» Exercise brief:
The answer must consist of every line below that holds the word "span".

Web document revisions:

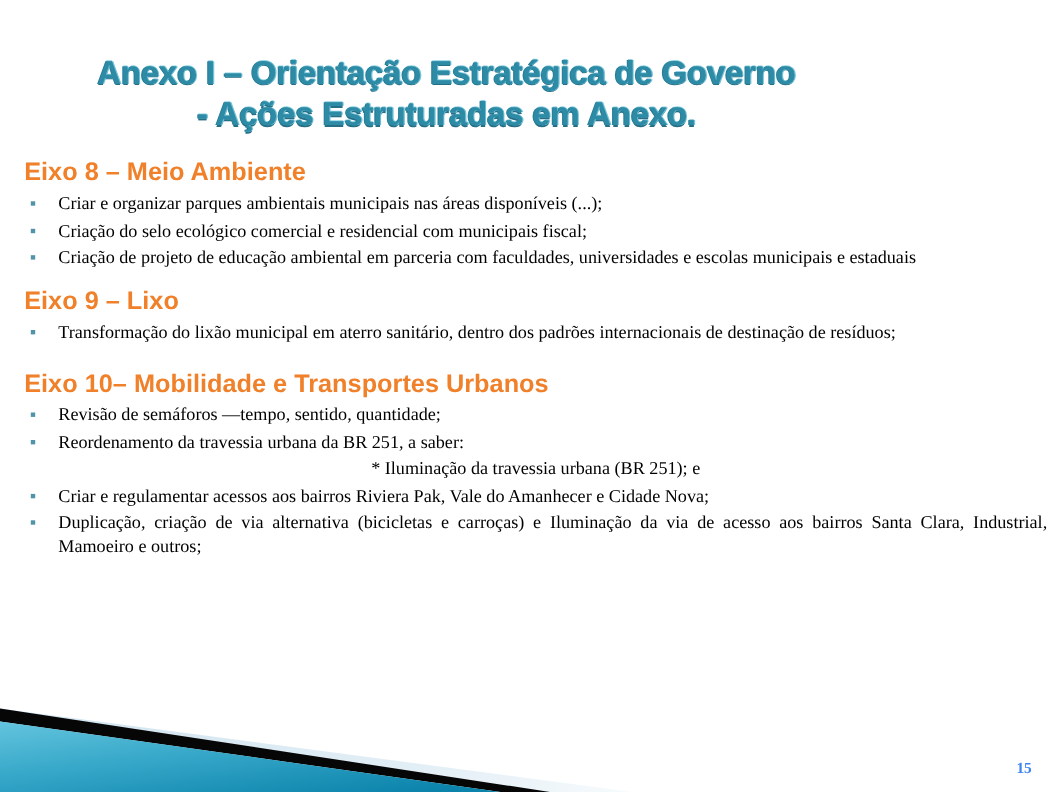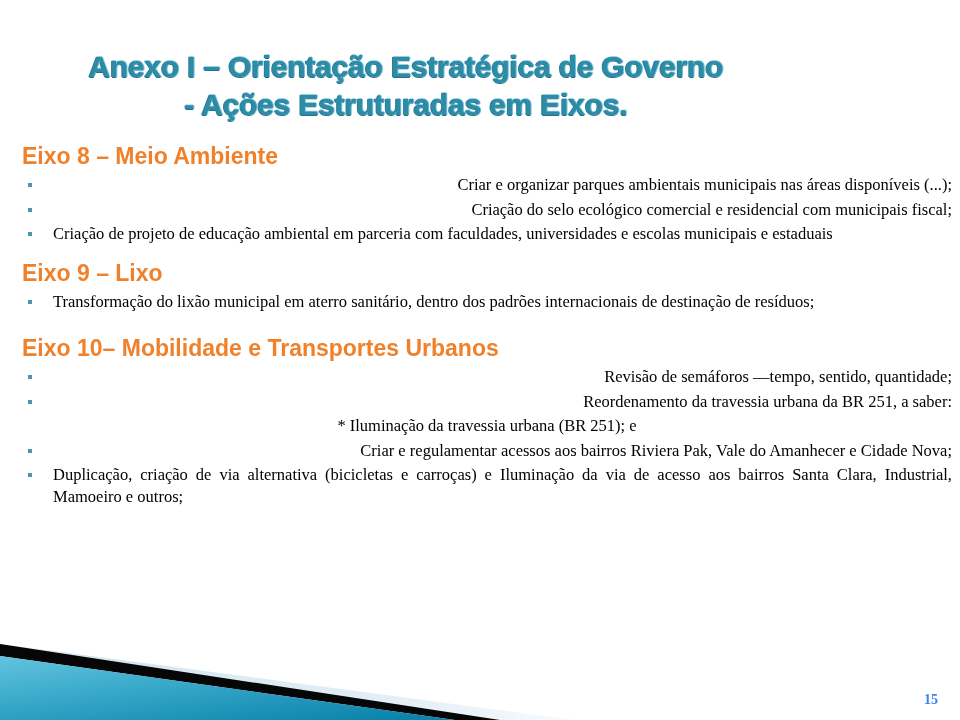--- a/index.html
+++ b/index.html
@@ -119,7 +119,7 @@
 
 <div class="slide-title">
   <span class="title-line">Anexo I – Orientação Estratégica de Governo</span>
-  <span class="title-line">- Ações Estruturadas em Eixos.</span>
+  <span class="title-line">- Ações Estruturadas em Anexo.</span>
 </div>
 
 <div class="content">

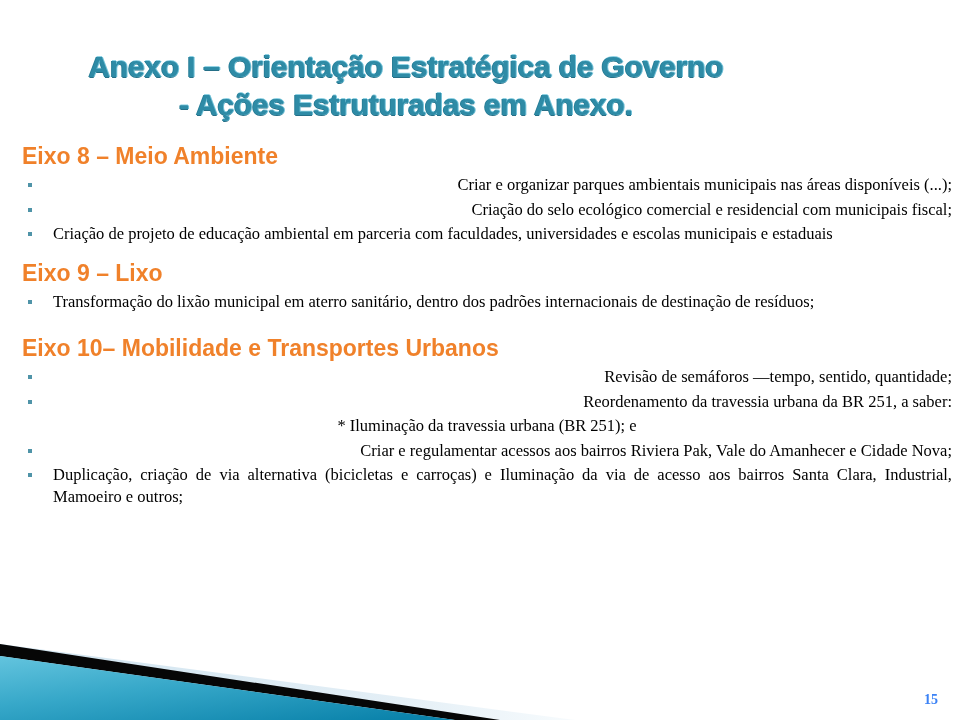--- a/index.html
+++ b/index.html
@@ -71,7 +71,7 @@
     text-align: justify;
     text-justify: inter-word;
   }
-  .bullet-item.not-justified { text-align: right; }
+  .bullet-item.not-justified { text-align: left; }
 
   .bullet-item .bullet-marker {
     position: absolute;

» Written answer:
   <span class="title-line">Anexo I – Orientação Estratégica de Governo</span>
-  <span class="title-line">- Ações Estruturadas em Eixos.</span>
+  <span class="title-line">- Ações Estruturadas em Anexo.</span>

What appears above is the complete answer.